The regression analyses yielded a consistent and noteworthy pattern. Across all models, salesperson professionalism emerged as the strongest and most stable determinant of trust, explaining the largest share of variance in overall trust, renewal intention, and recommendation intention. Salesperson benevolence also made substantial additional contributions, demonstrating the crucial importance of ethical, sincere, and responsive interpersonal behavior. Company-level factors—such as physical infrastructure and customer-oriented attitude—had statistically significant but comparatively modest effects. Individual trust orientations and demographic variables further contributed to trust formation but only marginally. This hierarchical pattern of influence highlights a central conclusion of the study: the salesperson serves as the primary gateway through which consumers assess and form trust in insurance companies.
These results carry important implications. Theoretically, the findings contribute to the literature on financial trust by demonstrating that interpersonal trust mechanisms—specifically those mediated by frontline salespersons—play a more decisive role than institutional or demographic factors in shaping trust in insurance providers. Practically, insurers seeking to strengthen customer trust should prioritize enhancing their sales force’s professionalism, product knowledge, ethical standards, and relational competencies. Investment in training, monitoring, and establishing incentives that reinforce customer-oriented behaviors may yield substantial improvements in trust, retention, and positive word-of-mouth.

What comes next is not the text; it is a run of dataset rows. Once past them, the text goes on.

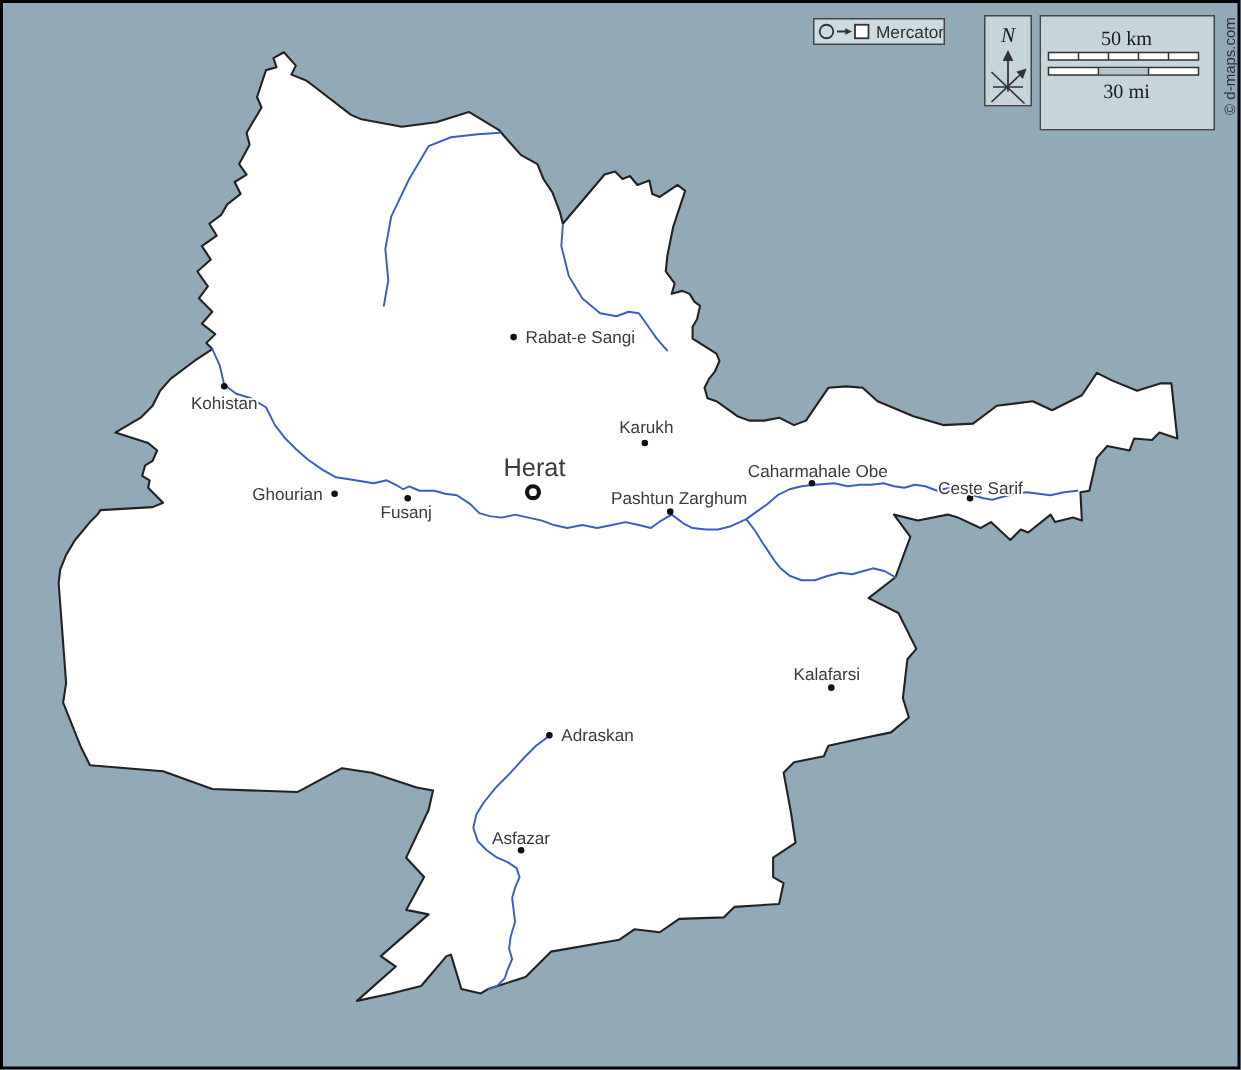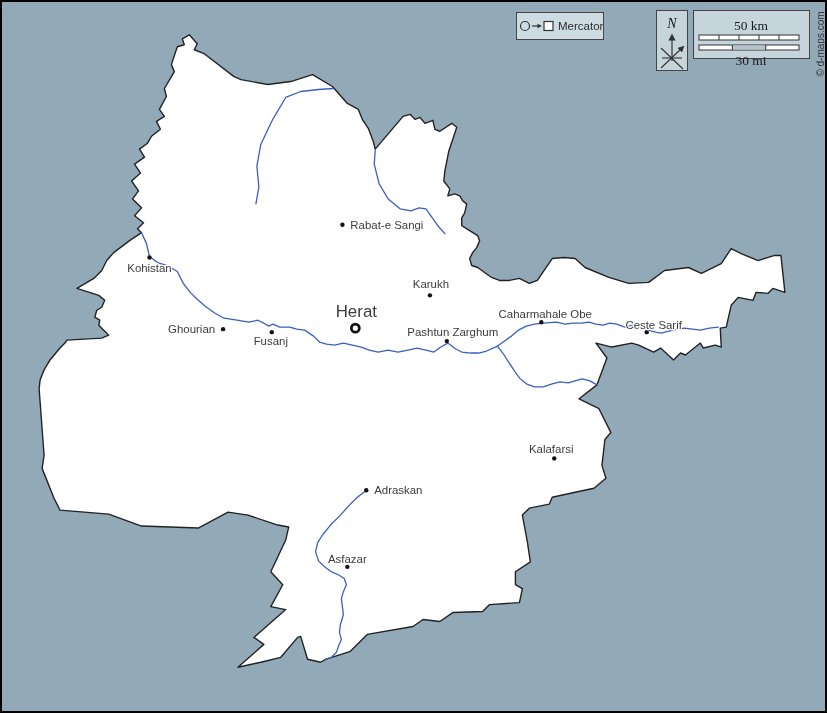--- a/index.html
+++ b/index.html
@@ -30,7 +30,7 @@
     box-sizing:border-box;
   }
   .projection-box{
-    left:514px;top:10px;width:88px;height:28px;
+    left:540px;top:10px;width:88px;height:18px;
     display:flex;align-items:center;text-align:center;
   }
   .compass-box{left:654px;top:8px;width:32px;height:61px;}

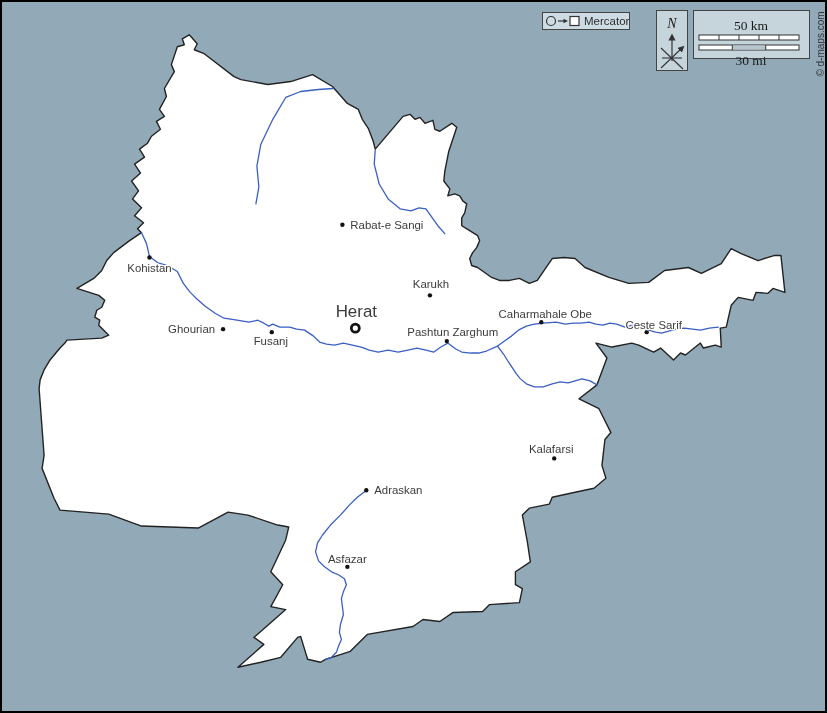--- a/index.html
+++ b/index.html
@@ -34,7 +34,7 @@
     display:flex;align-items:center;text-align:center;
   }
   .compass-box{left:654px;top:8px;width:32px;height:61px;}
-  .scale-box{left:691px;top:8px;width:117px;height:49px;}
+  .scale-box{left:691px;top:8px;width:117px;height:77px;}
   .serif-txt{font-family:"Liberation Serif", serif;fill:#1a1a1a;font-size:13.5px;}
   .north-txt{font-family:"Liberation Serif", serif;font-style:italic;font-size:14px;fill:#1a1a1a;}
   .merc-txt{font-family:"Liberation Sans", sans-serif;font-size:11.5px;fill:#2e2e2e;}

Despite its contributions, this study has limitations. The data were collected through convenience sampling in three urban areas and rely on self-reported perceptions, which may restrict generalizability. Additionally, the cross-sectional nature of the survey precludes causal inferences. Future research could expand the geographic scope, incorporate behavioral or longitudinal data, and examine potential moderating variables such as online distribution channels or claim severity.
In conclusion, this study demonstrates that trust in insurance companies is shaped most strongly by the supply side (attributes of insurance salespersons, particularly their professionalism and benevolence) rather than demand side. While company and consumer factors matter, it is the human interface—where technical expertise meets ethical engagement—that most powerfully drives consumer trust and shapes their long-term relationship with insurers.